CF600E Lomsat gelral

题意翻译

一棵树有n个结点,每个结点都是一种颜色,每个颜色有一个编号,求树中每个子树的最多的颜色编号的和。

题目描述

You are given a rooted tree with root in vertex $ 1 $ . Each vertex is coloured in some colour.

Let's call colour $ c $ dominating in the subtree of vertex $ v $ if there are no other colours that appear in the subtree of vertex $ v $ more times than colour $ c $ . So it's possible that two or more colours will be dominating in the subtree of some vertex.

The subtree of vertex $ v $ is the vertex $ v $ and all other vertices that contains vertex $ v $ in each path to the root.

For each vertex $ v $ find the sum of all dominating colours in the subtree of vertex $ v $ .

输入格式

p>The first line contains integer $ n $ ( $ 1\le n\le10^{5} $ ) — the number of vertices in the tree. The second line contains $ n $ integers $ c_{i} $ ( $ 1\le c_{i}\le n $ ), $ c_{i} $ — the colour of the $ i $ -th vertex. Each of the next $ n-1 $ lines contains two integers $ x_{j},y_{j} $ ( $ 1\le x_{j},y_{j}\le n $ ) — the edge of the tree.
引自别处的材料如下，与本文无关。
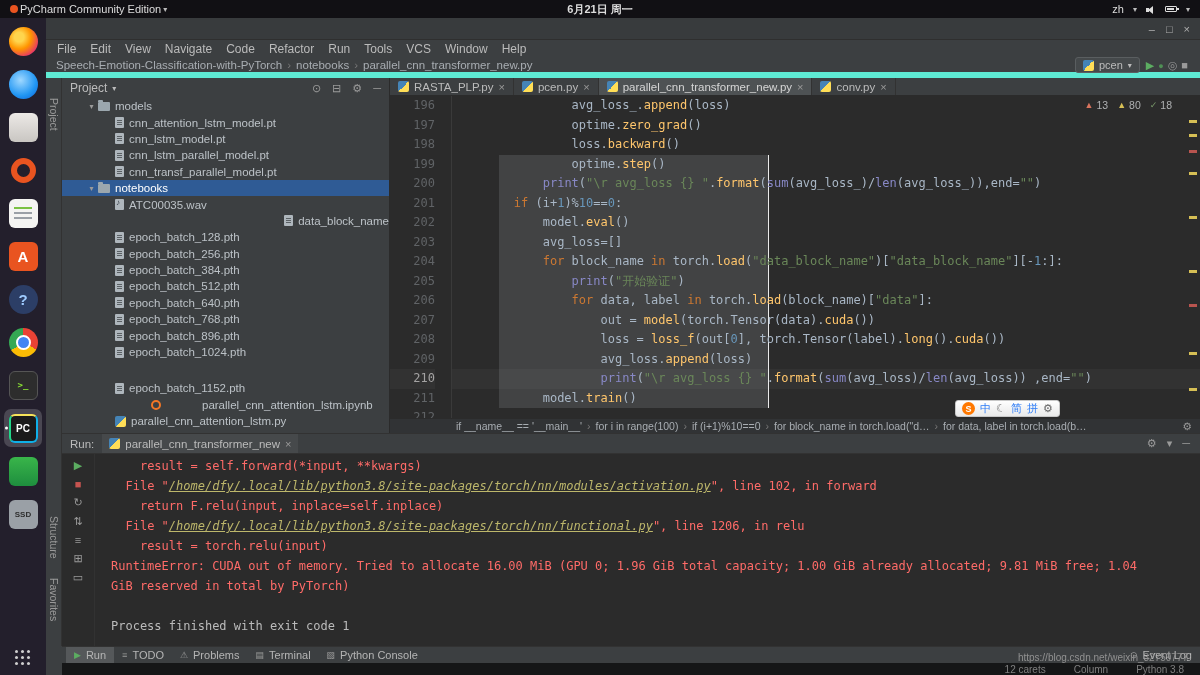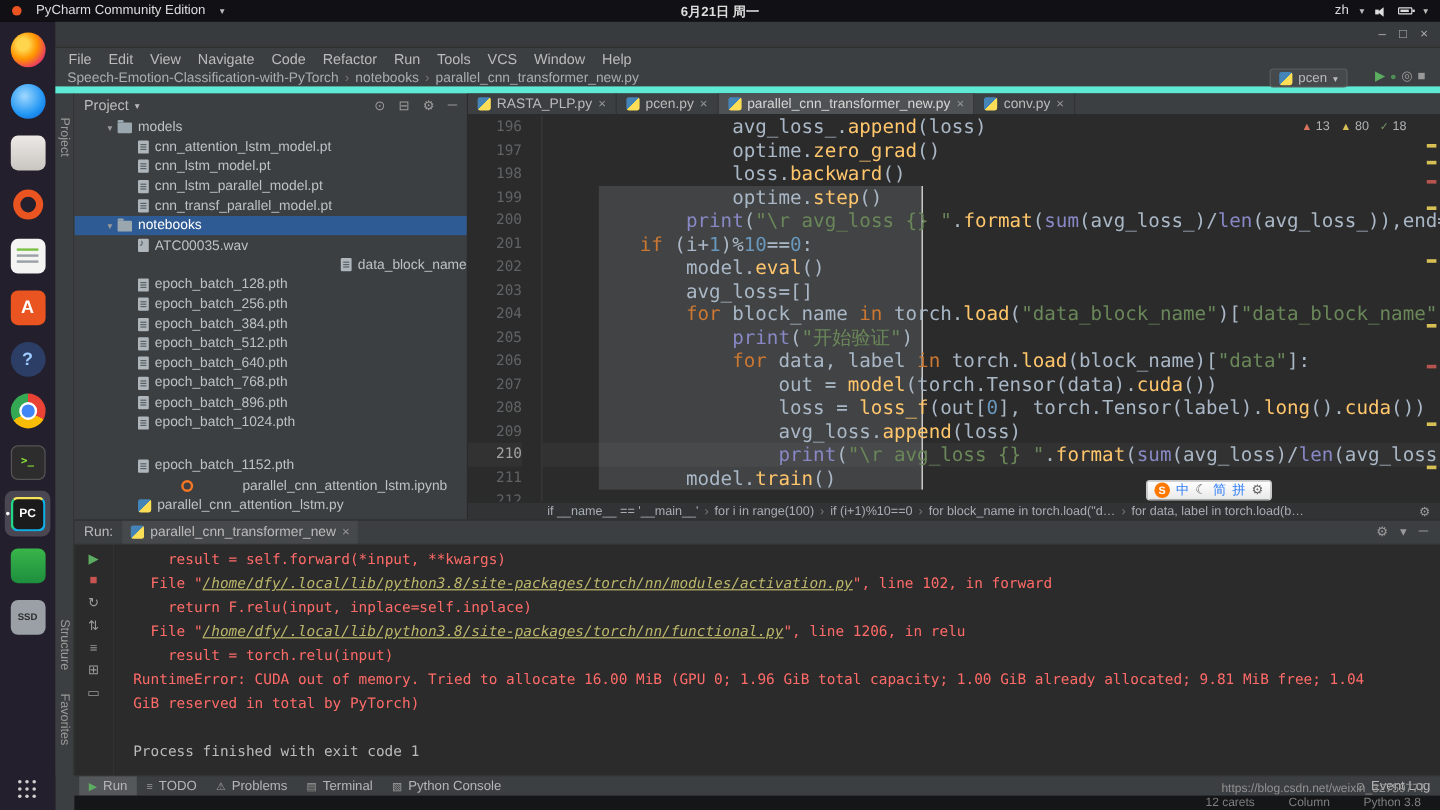"PyCharm Community Edition" .tb-left { gap: 12px -> 2px }
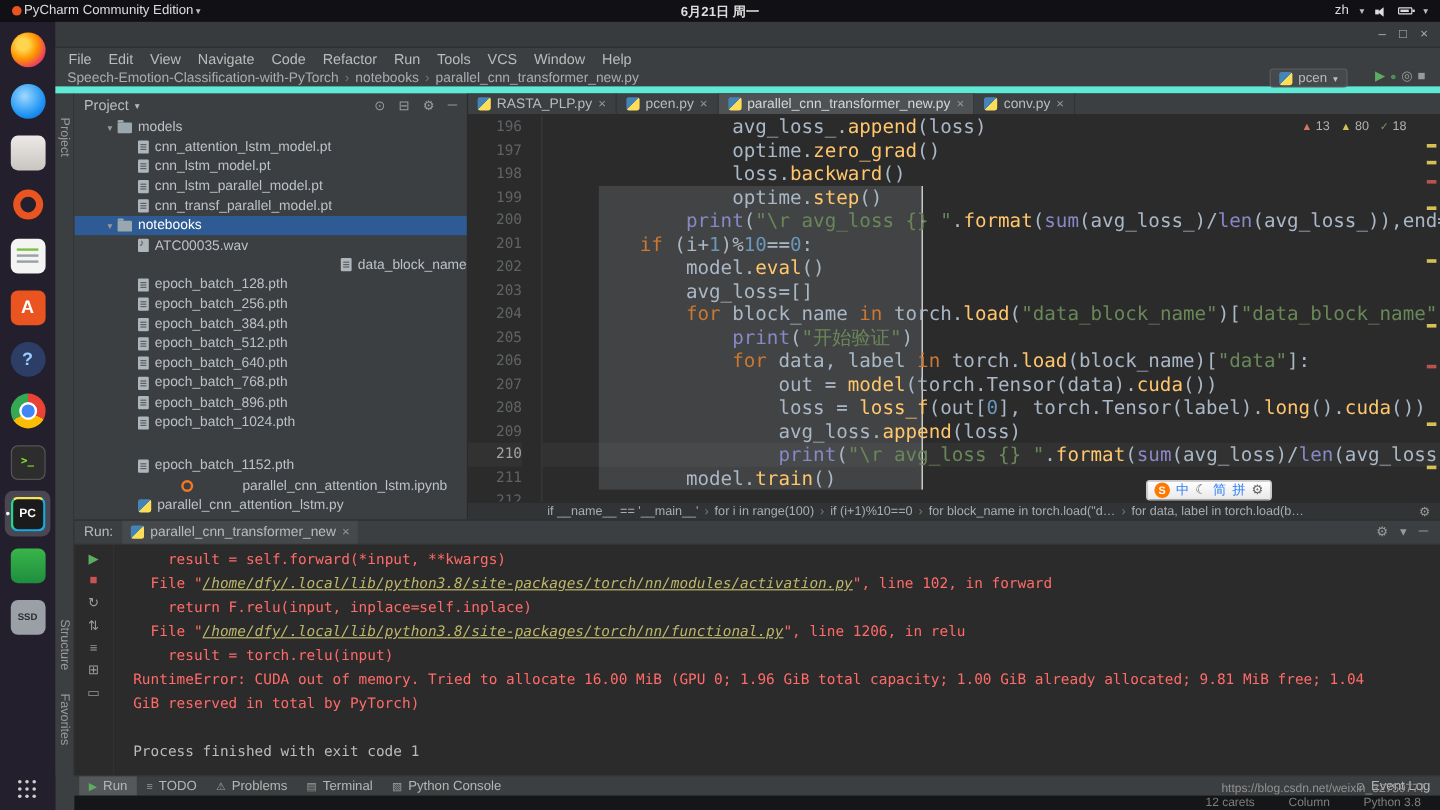"pcen" .nav-right { align-items: flex-start -> center; gap: 21px -> 4px }
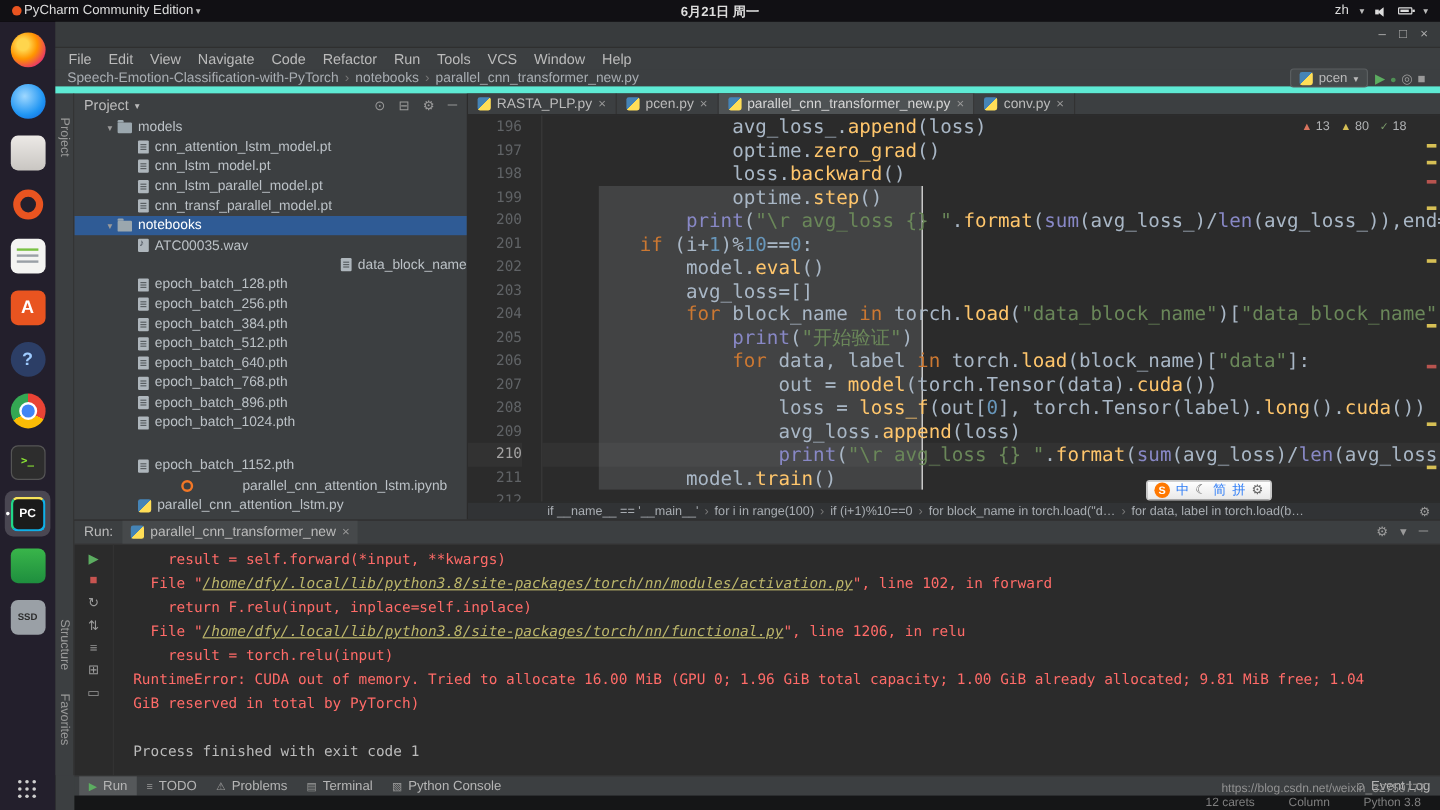"avg_loss_.append(loss)" #code-lines { font-size: 16px -> 12px }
The first vertex is the root of the tree.

输出格式

Print $ n $ integers — the sums of dominating colours for each vertex.

样例输入

4
1 2 3 4
1 2
2 3
2 4

样例输出

10 9 3 4

分析

此题做法很多,比如先dfs序转成序列问题,然后主席树/线段树合并/莫队搞一搞。

本文要讲的是树上启发式合并算法。

考虑暴力做法:对于每个点,dfs它的子树,每个点可以$O(1)$统计答案,复杂度$O(n^2)$。

复杂度高的原因:每次做完就把信息清除掉了,没有重复利用。

树上启发式合并的做法:

首先预处理出每个点的重儿子。对于点$u$先对每个轻儿子递归统计答案,把信息清掉,然后对重儿子递归统计答案,注意重儿子的信息要保留。

现在我们再dfs一次$u$的所有轻子树,把信息合并起来。再把$u$的信息加进去,就是$u$的答案了。

复杂度分析:

如果没有最后一步重新dfs轻子树,那么复杂度是$O(n)$的。所以我们只要计算dfs轻子树的复杂度。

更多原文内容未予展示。